[conspire] HP Melt Down

Edward Cherlin echerlin at gmail.com
Thu Aug 25 18:10:24 PDT 2011


On Thu, Aug 25, 2011 at 17:00, Rick Moen <rick at linuxmafia.com> wrote:
> Quoting Ruben Safir (ruben at mrbrklyn.com):
[amusing anecdote snipped]
>> What upsets me is that it isn't either/or.  these guys JUST DON'T WANT
>> TO COMPETE.
>
> They don't want to compete in the market where you'd like them to.  Some
> folks call that 'capitalism', though Views Differ<tm>.

One of the most important definitions of competition given by
economists includes as an essential component getting out of
unprofitable markets, and leaving them or selling that part of the
business to those who develop a comparative advantage. As in
IBM/Lenovo, and presumably HP and its so-far-nonexistent buyer (oops).
No zombie corporations, as in Japan, no other forms of
anti-competitive subsidy, etc.

> Anyway, speaking of capitalism and Our Lords on Wall Street, _The Wall
> Street Journal_ just ran an opinion essay by the now startlingly hairless
> Marc Andreessen

Aha, a counterexample to my hypothesis. I was trying to explain to a
former classmate earlier this week that the WSJ editorial page is
wrong _by definition_ as the mouthpiece of the Masters of the Universe
against everybody else.

Everything for ourselves, and nothing for other people, seems, in
every age of the world, to have been the vile maxim of the masters of
mankind.--Adam Smith, Wealth of Nations, 1776

Oh, well. A mathematician excitedly told a fellow mathematician that
he had discovered a marvelous proof of an important conjecture, but
his friend replied that he had just found a counterexample. "Oh,
that's all right," said the mathematician. "I have a second proof."
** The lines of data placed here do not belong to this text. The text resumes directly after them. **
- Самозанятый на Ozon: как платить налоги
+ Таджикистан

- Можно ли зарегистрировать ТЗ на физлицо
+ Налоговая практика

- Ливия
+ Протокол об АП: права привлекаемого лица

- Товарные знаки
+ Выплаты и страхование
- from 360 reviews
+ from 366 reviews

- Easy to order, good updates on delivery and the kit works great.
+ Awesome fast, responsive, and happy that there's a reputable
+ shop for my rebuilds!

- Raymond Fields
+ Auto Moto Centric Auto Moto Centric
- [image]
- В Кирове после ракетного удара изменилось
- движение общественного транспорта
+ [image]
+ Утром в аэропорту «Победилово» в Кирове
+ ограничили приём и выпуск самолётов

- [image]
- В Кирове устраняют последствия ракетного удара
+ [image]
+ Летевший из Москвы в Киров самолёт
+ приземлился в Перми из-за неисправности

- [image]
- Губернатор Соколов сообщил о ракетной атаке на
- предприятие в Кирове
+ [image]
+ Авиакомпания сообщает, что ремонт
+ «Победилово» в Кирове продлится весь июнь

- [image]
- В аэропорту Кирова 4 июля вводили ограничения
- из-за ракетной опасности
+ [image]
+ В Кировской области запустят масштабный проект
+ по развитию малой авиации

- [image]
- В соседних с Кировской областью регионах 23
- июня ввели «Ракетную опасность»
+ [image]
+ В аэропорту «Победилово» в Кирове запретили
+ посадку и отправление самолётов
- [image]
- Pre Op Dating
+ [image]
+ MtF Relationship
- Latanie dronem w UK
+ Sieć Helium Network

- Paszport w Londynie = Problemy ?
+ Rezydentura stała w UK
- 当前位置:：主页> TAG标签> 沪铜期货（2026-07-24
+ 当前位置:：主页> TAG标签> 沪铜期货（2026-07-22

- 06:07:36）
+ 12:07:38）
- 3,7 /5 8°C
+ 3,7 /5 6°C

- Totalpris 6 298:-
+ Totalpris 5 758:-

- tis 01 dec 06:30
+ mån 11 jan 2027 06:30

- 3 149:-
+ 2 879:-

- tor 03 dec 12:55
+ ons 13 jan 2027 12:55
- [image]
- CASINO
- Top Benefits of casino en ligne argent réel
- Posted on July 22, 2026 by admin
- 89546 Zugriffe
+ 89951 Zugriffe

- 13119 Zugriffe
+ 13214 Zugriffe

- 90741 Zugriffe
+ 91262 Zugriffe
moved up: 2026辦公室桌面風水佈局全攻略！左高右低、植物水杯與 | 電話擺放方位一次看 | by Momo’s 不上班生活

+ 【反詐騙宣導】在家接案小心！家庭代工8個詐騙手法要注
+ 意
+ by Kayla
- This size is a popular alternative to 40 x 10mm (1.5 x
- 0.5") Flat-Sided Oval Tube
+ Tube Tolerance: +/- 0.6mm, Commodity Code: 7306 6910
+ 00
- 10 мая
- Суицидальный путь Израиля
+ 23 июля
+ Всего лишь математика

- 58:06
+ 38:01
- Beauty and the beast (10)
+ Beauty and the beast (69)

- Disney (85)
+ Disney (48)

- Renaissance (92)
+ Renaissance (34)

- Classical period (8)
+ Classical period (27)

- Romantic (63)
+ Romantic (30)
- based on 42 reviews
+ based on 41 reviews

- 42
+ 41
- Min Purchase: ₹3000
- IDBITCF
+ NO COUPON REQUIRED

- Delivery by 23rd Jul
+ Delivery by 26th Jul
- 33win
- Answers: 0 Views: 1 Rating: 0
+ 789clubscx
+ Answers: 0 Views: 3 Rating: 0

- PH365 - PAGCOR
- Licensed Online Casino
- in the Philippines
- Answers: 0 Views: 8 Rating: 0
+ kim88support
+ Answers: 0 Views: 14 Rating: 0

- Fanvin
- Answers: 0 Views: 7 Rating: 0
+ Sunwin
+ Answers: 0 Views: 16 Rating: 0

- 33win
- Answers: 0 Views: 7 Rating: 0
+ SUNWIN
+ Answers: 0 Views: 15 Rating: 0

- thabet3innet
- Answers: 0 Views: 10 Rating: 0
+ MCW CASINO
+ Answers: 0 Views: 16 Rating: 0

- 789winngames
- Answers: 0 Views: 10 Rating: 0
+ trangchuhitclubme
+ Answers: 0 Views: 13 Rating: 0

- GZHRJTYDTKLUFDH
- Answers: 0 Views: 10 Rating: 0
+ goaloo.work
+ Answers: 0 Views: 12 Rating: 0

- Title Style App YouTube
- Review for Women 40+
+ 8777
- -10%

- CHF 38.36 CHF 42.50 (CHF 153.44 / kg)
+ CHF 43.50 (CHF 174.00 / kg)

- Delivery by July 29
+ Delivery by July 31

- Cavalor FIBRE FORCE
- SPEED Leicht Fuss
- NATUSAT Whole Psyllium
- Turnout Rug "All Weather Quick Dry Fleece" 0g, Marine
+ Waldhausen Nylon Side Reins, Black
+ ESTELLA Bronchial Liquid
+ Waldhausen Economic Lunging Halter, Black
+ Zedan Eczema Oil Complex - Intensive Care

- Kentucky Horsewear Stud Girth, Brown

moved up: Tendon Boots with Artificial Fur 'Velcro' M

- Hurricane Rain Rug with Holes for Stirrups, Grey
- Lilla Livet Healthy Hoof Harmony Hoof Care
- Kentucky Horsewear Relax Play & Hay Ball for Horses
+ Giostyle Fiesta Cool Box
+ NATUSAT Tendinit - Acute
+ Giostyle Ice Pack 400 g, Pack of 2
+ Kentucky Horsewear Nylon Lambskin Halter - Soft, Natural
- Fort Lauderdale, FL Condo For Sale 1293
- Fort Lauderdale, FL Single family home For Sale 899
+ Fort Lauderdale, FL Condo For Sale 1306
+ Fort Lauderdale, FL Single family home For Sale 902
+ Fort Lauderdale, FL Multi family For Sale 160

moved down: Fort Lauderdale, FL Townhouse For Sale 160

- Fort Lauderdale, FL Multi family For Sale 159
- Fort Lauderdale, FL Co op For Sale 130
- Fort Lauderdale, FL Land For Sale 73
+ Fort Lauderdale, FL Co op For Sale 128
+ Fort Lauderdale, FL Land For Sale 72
> (who has lately emerged as a venture capitalist) in
> which he makes the point that _software_ is ultimately what matters and
> is generating capital value, and that it's gradually eating up many
> former hardware markets.  Worth time reading, IMVAO:
>
> http://online.wsj.com/article/SB10001424053111903480904576512250915629460.html

One of the most basic ideas in computer science, going back to the
Universal Turing Machine.

OT: I implemented a Turing Machine in Turtle Art recently, Just
Because I Could [TM].

http://wiki.sugarlabs.org/go/Activities/TurtleArt/Tutorials/Turtle_Art_Turing_Machine

Back on topic. Hardware increasingly consists of jellybean parts such
as FPGAs and ARM microprocessors, which are about to eat Intel's lunch
due to astonishingly low power requirements, highly scalable
multiprocessor architectures (not ARM-specific) and relative openness
of architecture and licensing. Among the narrow exceptions are ATI and
Nvidia 3D graphics hardware and some kinds of hybrid analog/digital
wireless chips.

> Elsewhere in this thread -- and relevant, so bear with me -- Paul Zander
> expressed an understandable lack of comfort about the prospect of
> Internet-connected refrigerators with RFID readers and automatic
> shopping list generators (as an example of 'smart' appliances not
> necesssarily being your friend).  Yes, quite, _but_ the problem is much
> less that of 1950s hardware suddenly sprouting CPUs and network
> capability than it is of those functions not being under _your_ control.
> That ties in with Andreessen's point:
>
> I _want_ properly selected and configured embedded appliances.  I don't
> need them to be manufactured by HP.  In the final analysis, it matters
> less to me who makes the hardware than whether I have full control of
> what's in the firmware.  Smartphones?  Tablets?

When there are prototypes of the XO-3 tablet, I will take up this
topic again. It will have user-modifiable Open Firmware, and will come
with Fedora installed. It will, to the best of my knowledge, never run
Windows. Whether any of us will be able to get one outside of a
developer's program has not been determined.

>  DVRs?  Sure, but they'd
> better be capable of being reflashed with CyanogenMod, or Meego, or
> Debian, or something of that class.

Just so. Let me recommend to everybody's attention Open Firmware by
Mitch Bradley, now used in Sun, Apple, and OLPC computers under GPL.
If anybody would like to start a BIOS-replacement company for
computers, mobile devices, etc., feel free to contact me, and I can
put you on to Mitch. Of course, the legacy PC BIOS should not matter
in the ARM world.

If anybody is interested in ROM-level jailbreaking with OFW, remember
that you didn't hear about this from Mitch. ^_^

-- 
Edward Mokurai (默雷/धर्ममेघशब्दगर्ज/دھرممیگھشبدگر ج) Cherlin
Silent Thunder is my name, and Children are my nation.
The Cosmos is my dwelling place, the Truth my destination.